» **DESCRIPTION OF THE TASK**: In the data below, one line contains "- tessekExchange(exchangeObject)(action)" and a later one contains "we should buy/sell". Print both, with every line between them, exactly and alone.

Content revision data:

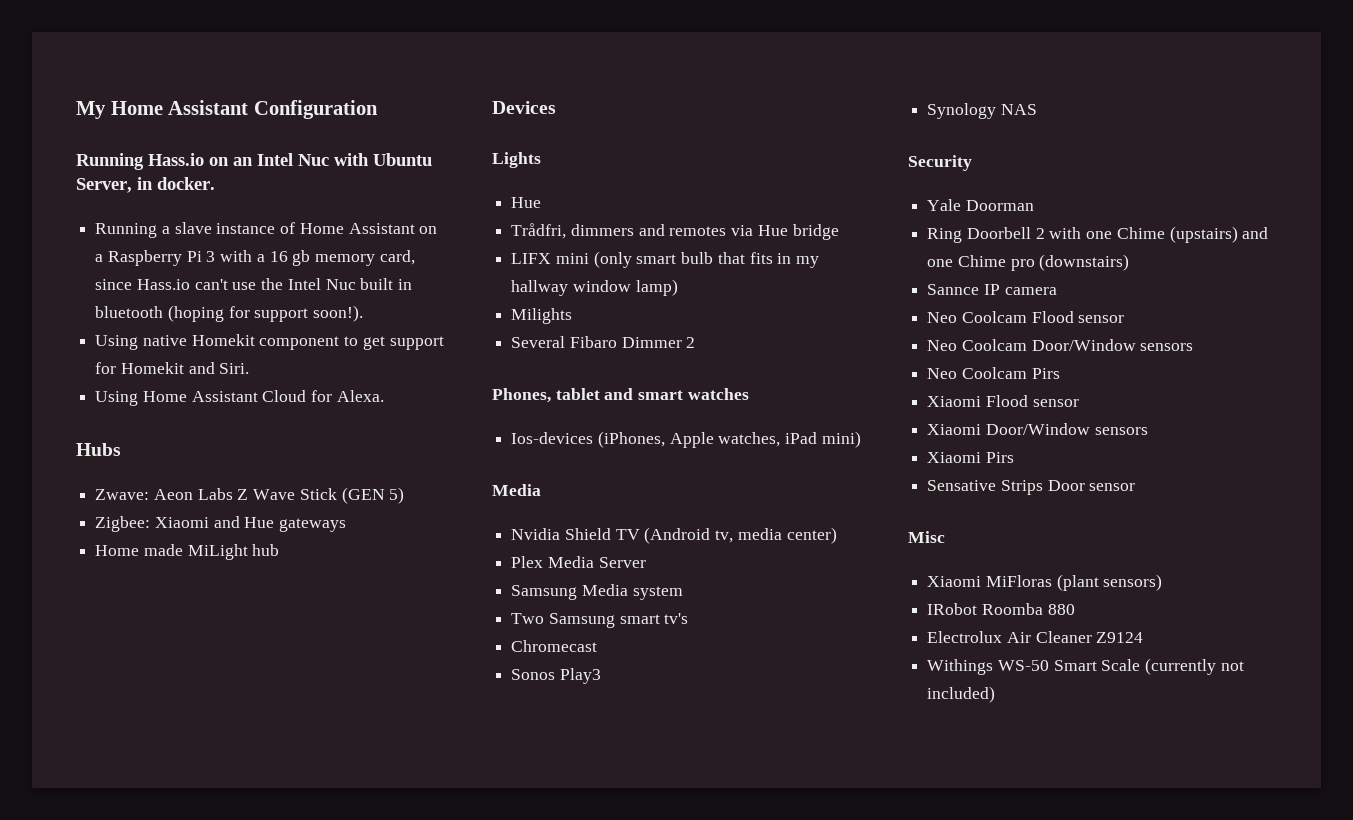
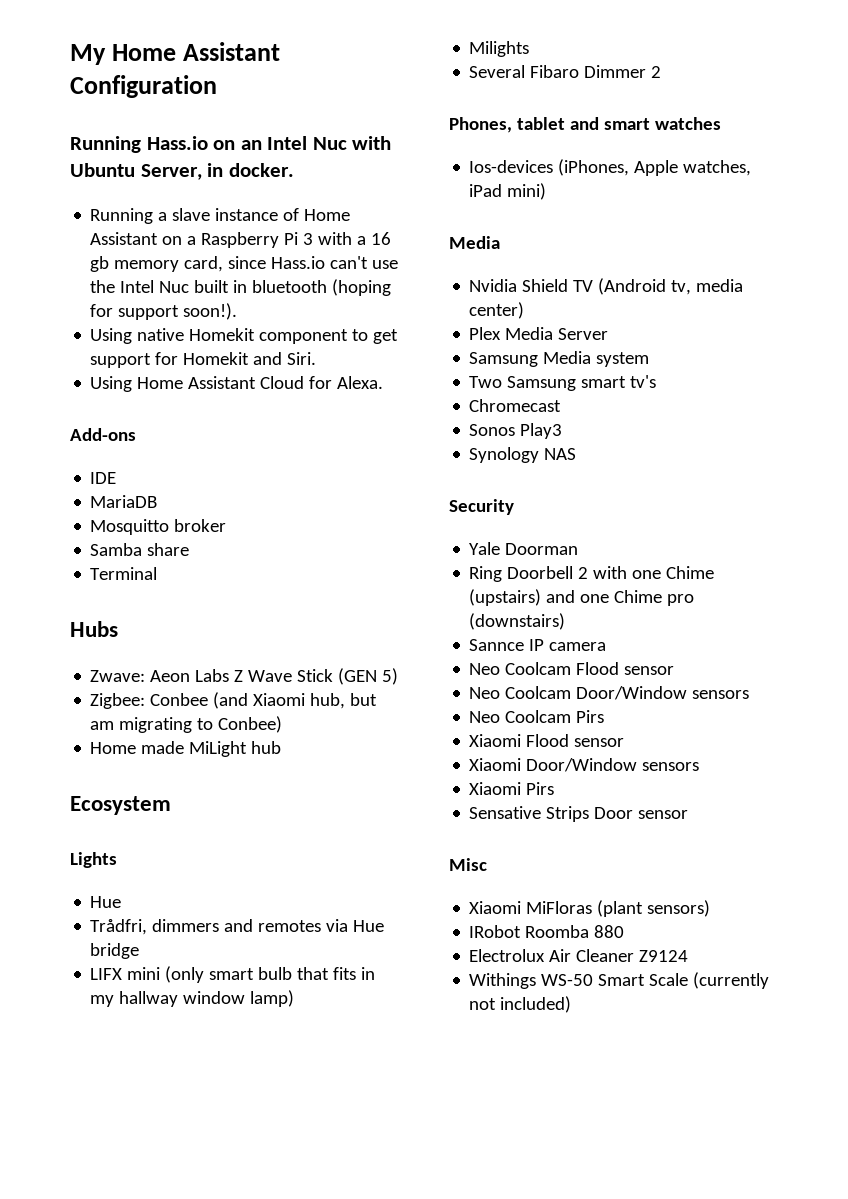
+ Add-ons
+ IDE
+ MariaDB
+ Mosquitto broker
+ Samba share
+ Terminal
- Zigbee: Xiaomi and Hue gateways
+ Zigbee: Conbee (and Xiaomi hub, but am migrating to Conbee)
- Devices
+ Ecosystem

--

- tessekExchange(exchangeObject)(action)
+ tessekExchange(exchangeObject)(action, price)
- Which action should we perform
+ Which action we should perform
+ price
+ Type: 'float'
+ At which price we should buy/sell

» **YOUR RESPONSE**:
- tessekExchange(exchangeObject)(action)
+ tessekExchange(exchangeObject)(action, price)
- Which action should we perform
+ Which action we should perform
+ price
+ Type: 'float'
+ At which price we should buy/sell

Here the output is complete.